Scientists from Jülich together with colleagues from Aachen and Turin have produced a memristive element made from nanowires that functions in much the same way as a biological nerve cell. The component is able to both save and process information, as well as receive numerous signals in parallel. The resistive switching cell made from oxide crystal nanowires is thus proving to be the ideal candidate for use in building bioinspired "neuromorphic" processors, able to take over the diverse functions of biological synapses and neurons.
Computers have learned a lot in recent years. Thanks to rapid progress in artificial intelligence they are now able to drive cars, translate texts, defeat world champions at chess, and much more besides.
Image captured by an electron microscope of a single nanowire memristor (highlighted in colour to distinguish it from other nanowires in the background image). Blue: silver electrode, orange: nanowire, yellow: platinum electrode. Blue bubbles are dispersed over the nanowire. They are made up of silver ions and form a bridge between the electrodes which increases the resistance.

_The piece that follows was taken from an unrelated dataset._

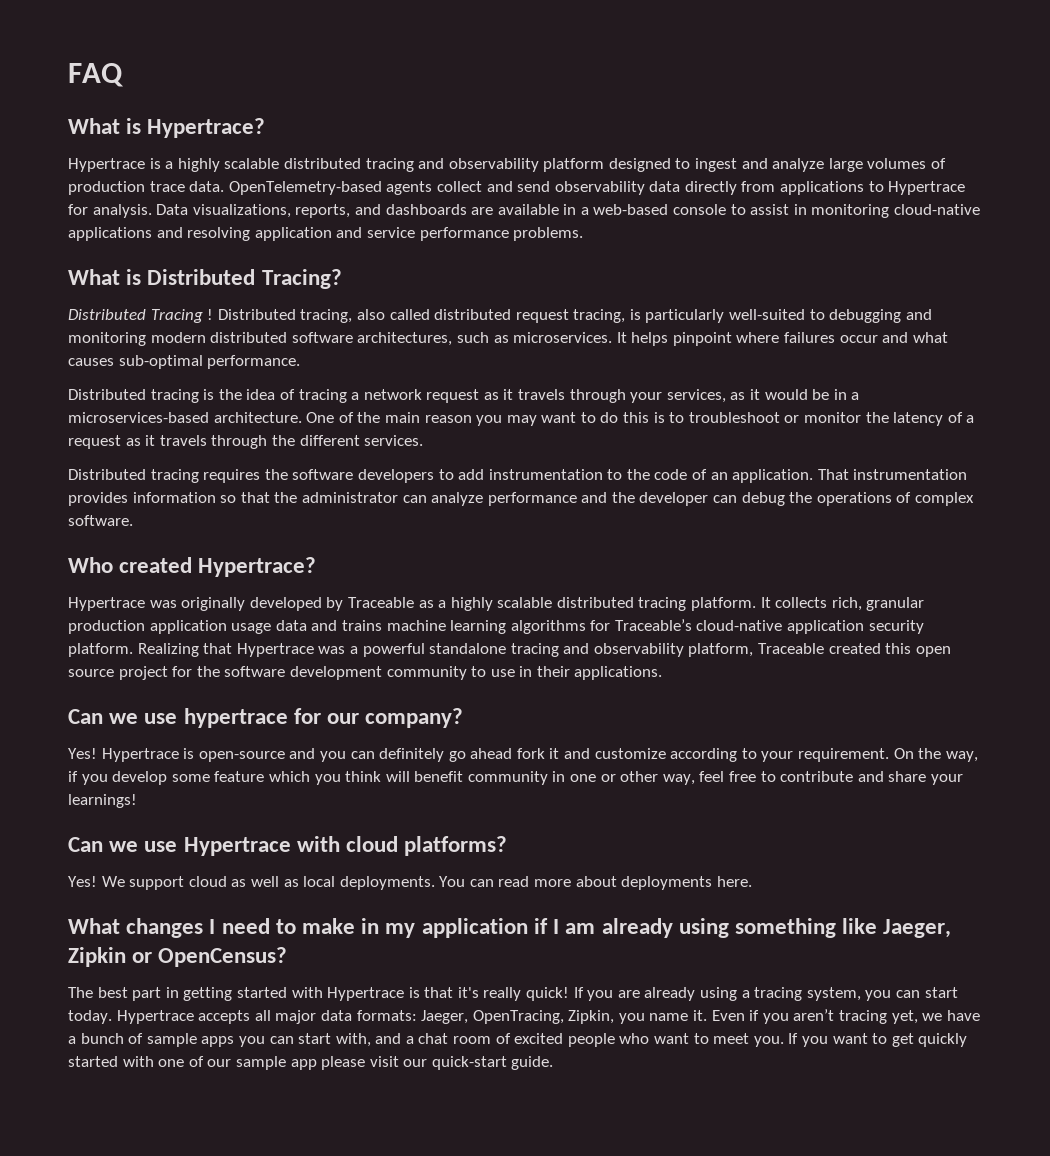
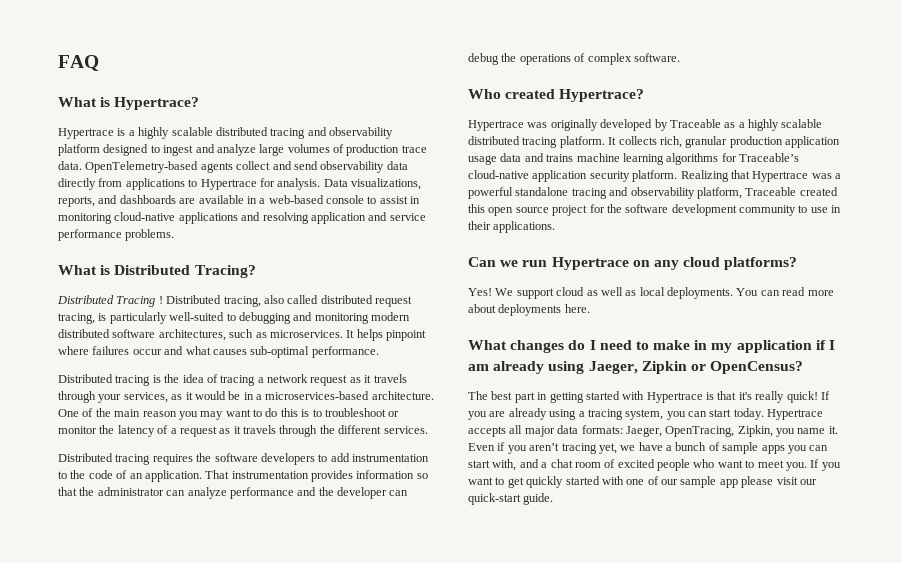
[144,708,464,728] [68,748,978,762] [68,771,963,785] [68,794,137,808] [68,836,340,856] use hypertrace for our company? // Yes! Hypertrace is open-source and you can definitely go ahead fork it and customize according to your requirement. On the way, if you develop some feature which you think will benefit community in one or other way, feel free to contribute and share your learnings! // Can we use Hypertrace with -> [522,257,679,270] run Hypertrace on any
(204, 928) none -> [568,340,586,350] do
[734,918,878,938] something like -> (585, 367) none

Credit: Forschungszentrum Jülich
In doing so, one of the greatest challenges lies in the attempt to artificially reproduce the signal processing in the human brain. In neural networks, data are stored and processed to a high degree in parallel.
Traditional computers on the other hand rapidly work through tasks in succession and clearly distinguish between the storing and processing of information. As a rule, neural networks can only be simulated in a very cumbersome and inefficient way using conventional hardware.
Systems with neuromorphic chips that imitate the way the human brain works offer significant advantages. Experts in the field describe this type of bioinspired computer as being able to work in a decentralised way, having at its disposal a multitude of processors, which, like neurons in the brain, are connected to each other by networks.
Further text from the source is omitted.